There are two primary reasons why Lightning can’t support the previous implementation.

  • Lightning cannot infer what you are iterating over, making it difficult to restart training. Lightning Fault Tolerant Training requires a Sampler to be used to encapsulate the fetching logic, requiring both the sampler and an iterator to be made available as attributes within the dataset, so Lightning can access them to track progress.

  • Implementing the __next__ method is required as it separates iterator creation from its consumption, which is essential for Lightning to wrap the iterator before their consumption.

If your iterable dataset are implemented in the following way, everything should works as expected.

import torch
from torch.utils.data import IterableDataset, DataLoader


class RandomIterableDataset(IterableDataset):
    def __init__(self, size: int, length: int):
        self.data = torch.randn(length, size)

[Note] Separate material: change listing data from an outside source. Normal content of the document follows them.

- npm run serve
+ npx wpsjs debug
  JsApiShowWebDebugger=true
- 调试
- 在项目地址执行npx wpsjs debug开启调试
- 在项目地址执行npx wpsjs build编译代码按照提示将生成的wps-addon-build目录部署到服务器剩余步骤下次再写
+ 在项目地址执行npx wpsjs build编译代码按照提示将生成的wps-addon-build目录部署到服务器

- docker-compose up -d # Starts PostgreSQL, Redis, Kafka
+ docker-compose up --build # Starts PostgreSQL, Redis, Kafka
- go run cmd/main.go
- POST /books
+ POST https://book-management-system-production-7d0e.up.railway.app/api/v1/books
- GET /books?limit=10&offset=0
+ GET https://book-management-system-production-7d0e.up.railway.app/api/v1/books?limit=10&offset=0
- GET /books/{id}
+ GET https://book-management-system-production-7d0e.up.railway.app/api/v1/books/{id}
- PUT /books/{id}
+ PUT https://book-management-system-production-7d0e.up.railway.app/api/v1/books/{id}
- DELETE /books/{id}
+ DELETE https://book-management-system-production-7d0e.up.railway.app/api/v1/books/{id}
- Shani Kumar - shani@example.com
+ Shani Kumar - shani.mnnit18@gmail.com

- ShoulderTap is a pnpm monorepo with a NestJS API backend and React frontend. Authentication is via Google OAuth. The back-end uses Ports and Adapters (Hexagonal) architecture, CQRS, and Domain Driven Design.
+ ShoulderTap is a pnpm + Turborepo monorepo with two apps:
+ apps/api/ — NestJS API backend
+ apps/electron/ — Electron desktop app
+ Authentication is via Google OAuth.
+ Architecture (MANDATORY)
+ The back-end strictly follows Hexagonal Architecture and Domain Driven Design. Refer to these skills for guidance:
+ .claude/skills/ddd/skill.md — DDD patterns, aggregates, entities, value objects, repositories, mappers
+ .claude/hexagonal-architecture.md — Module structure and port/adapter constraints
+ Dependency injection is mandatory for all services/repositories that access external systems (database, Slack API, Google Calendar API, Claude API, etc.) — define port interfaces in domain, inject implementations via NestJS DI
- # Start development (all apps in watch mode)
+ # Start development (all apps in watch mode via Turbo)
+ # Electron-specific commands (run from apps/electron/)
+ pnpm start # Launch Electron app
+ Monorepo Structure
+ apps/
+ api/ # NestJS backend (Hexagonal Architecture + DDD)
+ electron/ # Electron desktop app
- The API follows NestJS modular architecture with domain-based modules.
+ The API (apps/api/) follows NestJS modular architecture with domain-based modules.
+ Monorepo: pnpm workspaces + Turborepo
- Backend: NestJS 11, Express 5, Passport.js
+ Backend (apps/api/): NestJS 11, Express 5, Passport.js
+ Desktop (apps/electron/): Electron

        # expose the sampler as an attribute
        self.sampler = RandomSampler(range(length))

    def __iter__(self) -> "RandomIterableDataset":
        # expose the generator from the sampler as an attribute
        # the ``sampler_iter`` will be wrapped by Lightning to ensure
        # we can capture random seeds and iteration count for fast-forward samplers
        # while restarting.
        self.sampler_iter = iter(self.sampler)
        return self

    def __next__(self) -> torch.Tensor:
        # call next on the iterator and get the associated data.
        # the logic here can become more complex but the sampler
        # should be the central piece for fetching the next sample
        index = next(self.sampler_iter)
        return self.data[index]

Current Known Limitations

If you are using multiple training dataloaders, Lightning won’t be able to restore the random state properly.

class LitModel(LightningModule):
    def train_dataloader(self):
        loader_a = torch.utils.data.DataLoader(range(8), batch_size=4)
        loader_b = torch.utils.data.DataLoader(range(16), batch_size=4)
        return {"loader_a": loader_a, "loader_b": loader_b}

    def training_step(self, batch, batch_idx):
        # access the data in the same format as the collection of dataloaders.
        # dict, list are supported.
        loader_a = batch["loader_a"]
        loader_b = batch["loader_b"]

If you believe this to be useful, please open a feature request.

Performance Impacts

Fault-tolerant Training was tested on common and worst-case scenarios in order to measure the impact of the internal state tracking on the total training time. On tiny models like the BoringModel and RandomDataset which has virtually no data loading and processing overhead, we noticed up to 50% longer training time with fault tolerance enabled. In this worst-case scenario, fault-tolerant adds an overhead that is noticeable in comparison to the compute time for dataloading itself. However, for more realistic training workloads where data loading and preprocessing is more expensive, the constant overhead that fault tolerance adds becomes less noticeable or not noticeable at all. For example, when training with ResNet50 on CIFAR 10 we have observed a 0.5% to 1% increase in training time depending on batch size or number of workers.

More detailed benchmarks will be shared in the future.

Note

The extra time is coming from several parts:

  • Capturing the iteration count + random states for each sample within each DataLoader workers and pass it through the data_queue

  • Extra logic to handle / store the dataloader’s states from each batch.